Сад был окружен не одними заборами – зеленая стена высоких тополей отделяла его от соседних владений и от уличной пыли. Как мощны были тополя, можно было судить по тому белому пуховому ковру, которым устилали они дорожки во время своего цветения.
Перед домом зеленел большой овал газона из пестрых маков, ромашек, ноготков, синих «глазков» и колокольчиков. Тут же цвели розы, гелиотроп, резеда, левкой.

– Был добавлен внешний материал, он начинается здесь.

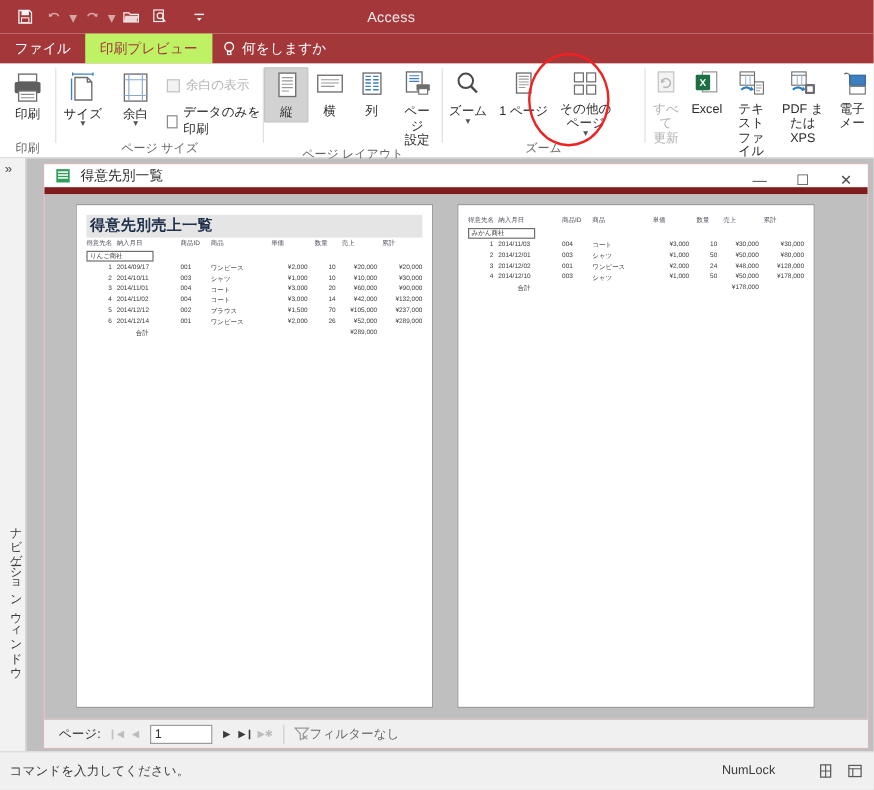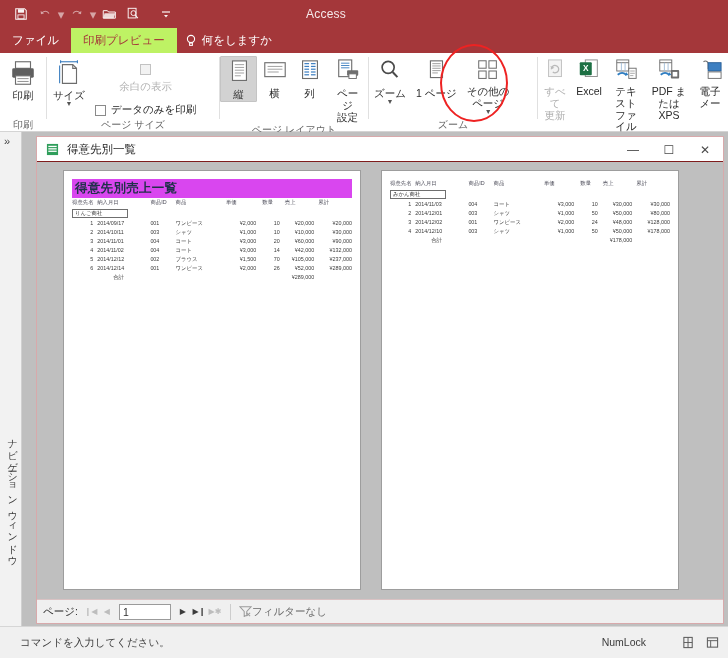"余白の表示" .chkrow.disabled { flex-direction: column -> none }
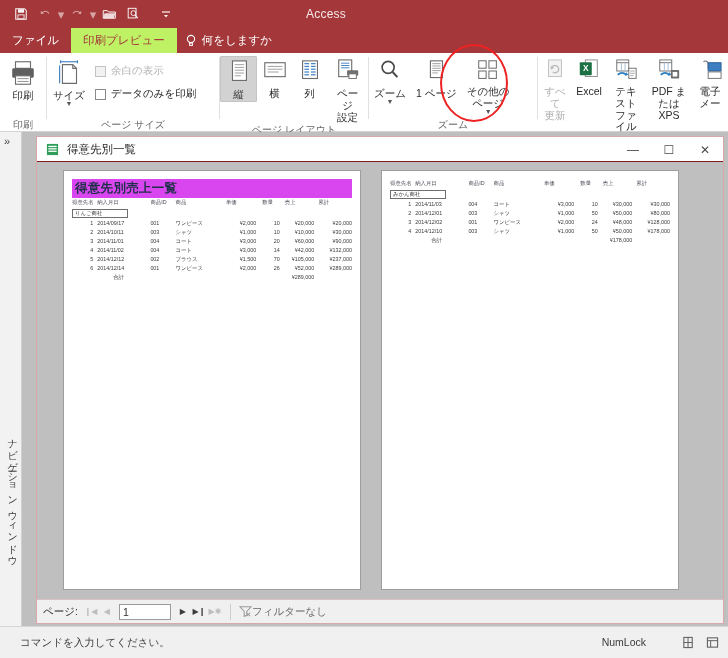"余白" div.bigbtn { html: none -> <div> <span> <svg> <rect></rect> <line></line> <line></line> <line></line> <line></line> </svg> </span> <span>余白</span> <span>▼</span> </div> }
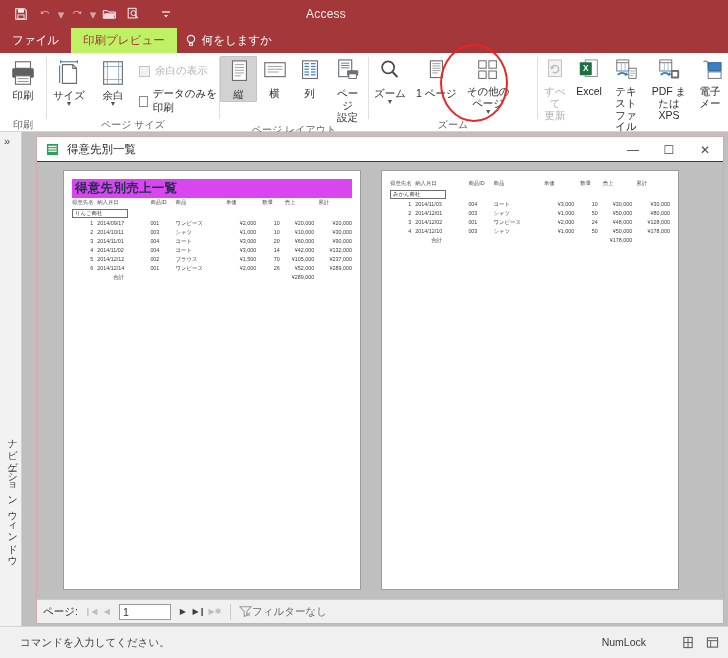"得意先別一覧" .doc-title { border-bottom: 1px solid #7f1d1d -> 6px solid #7f1d1d }
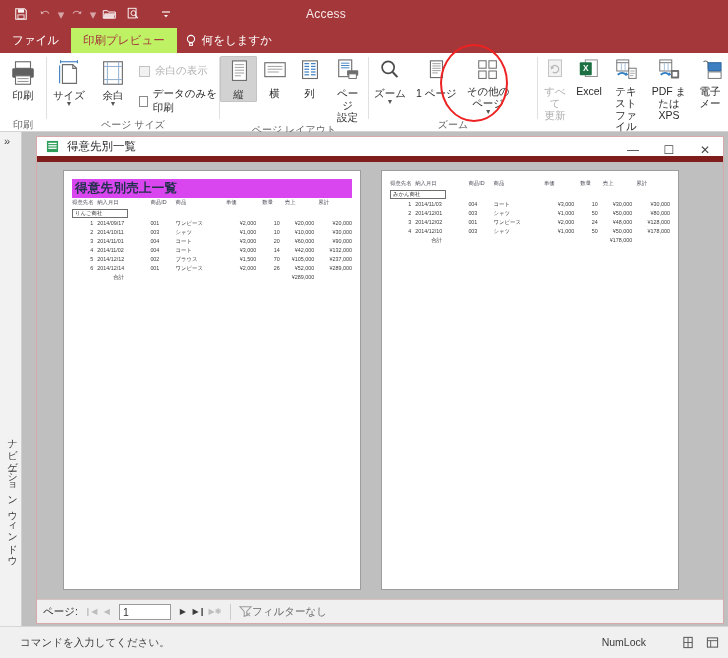"得意先別売上一覧" .rpt-title { background: #d946ef -> #e5e5e5 }
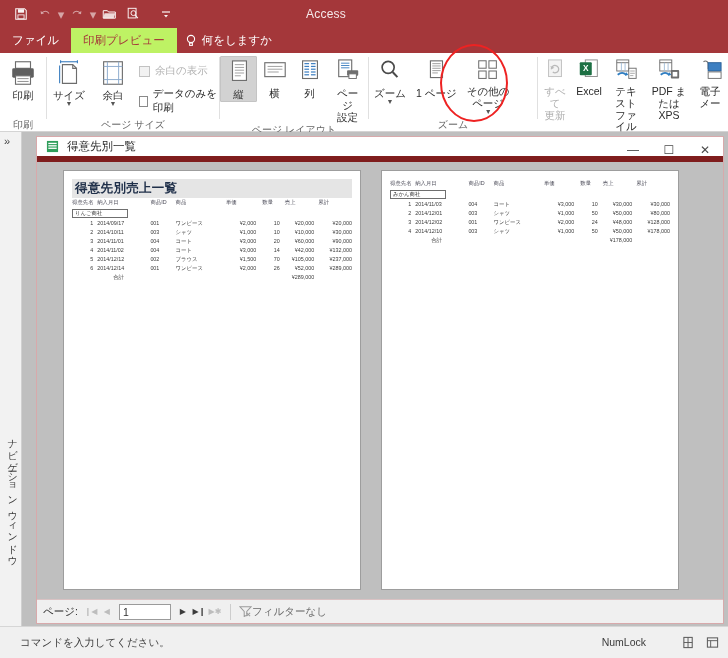"ページ:" .navbar { padding-left: 6px -> 12px }
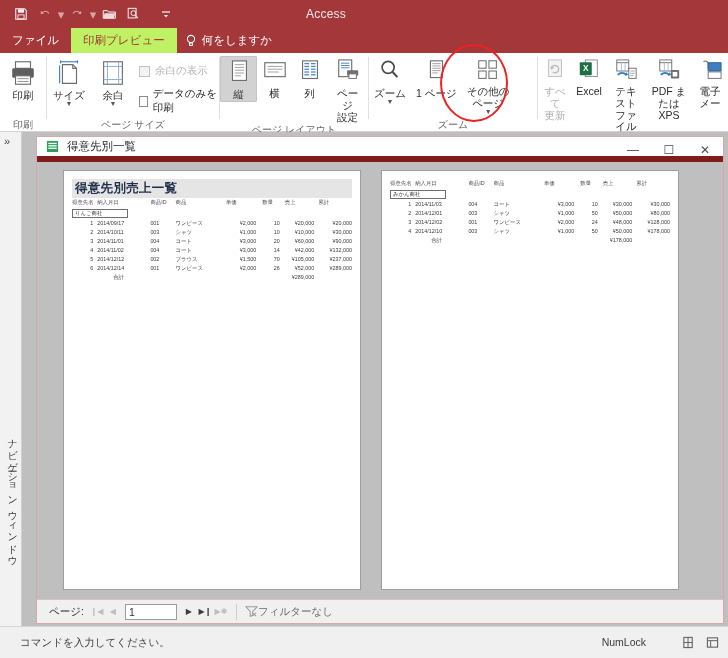"コマンドを入力してください。" .statusbar .msg { left: 20px -> 8px }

Три длинные-длинные дорожки уводили от дома к Кукую. Их пересекали под прямыми углами пять боковых дорожек. Одна из этих дорожек, средняя, упиралась в беседку – деревянный домик о четыре окна, оклеенный внутри обоями.
По сторонам главной дорожки шли кусты русской и персидской сирени, шиповника, жасмина, жимолости, «майской березки». Никакая рука садовника не наводила здесь порядка, все это, никем не стесняемое, пышно разрасталось вширь, ввысь, дружило друг с другом: розовый шиповник с белой майской березкой, бледно-палевый жасмин с махровой лиловой сиренью. В одном углу сада старая сирень сплеталась в правильное полукружие – тут когда-то была сиреневая беседка.
За сиренью и шиповником росли стройные тонкие вишни и старые приземистые яблони. Не много было за ними уходу: на зиму обмазывали стволы их глиной, летом ставили подпорки под низкие ветви их, обогащенные плодами, но как не помянуть их добром? По весне в сад точно спускалось розово-белое облако и не таяло день, другой, третий, четвертый, распространяя нежный, девственный аромат. Считалось грехом сорвать яблонный или вишневый цвет, и мы, дети, боялись этого греха. В Николин день – в свой именинный день – отец с террасы сердечно любовался этим белоснежным облаком, ниспустившимся над садом. А затем облако таяло, осыпая дорожки душистым снегом. Мы, особенно брат, любили тихонько залезть на яблоню, укрытые ее пышной листвою, слушали мы щебетанье птиц, гуденье пчел или читали, устроившись на сучьях, любимую книжку. Рвать яблоки до Спасова дня было не в обычае, но поднимать упавшие яблоки позволялось, и этим пользовалась вся семья, «молодцовская», кухня и дворницкая. К концу лета начиналась сушка яблок, варка варенья. А в Спасов день сад дарил всех и каждого спелым наливным яблоком. И каких-каких тут не было сортов: коричные, анисовые, китайские, боровинка, белый налив и даже какой-то свинцовый налив!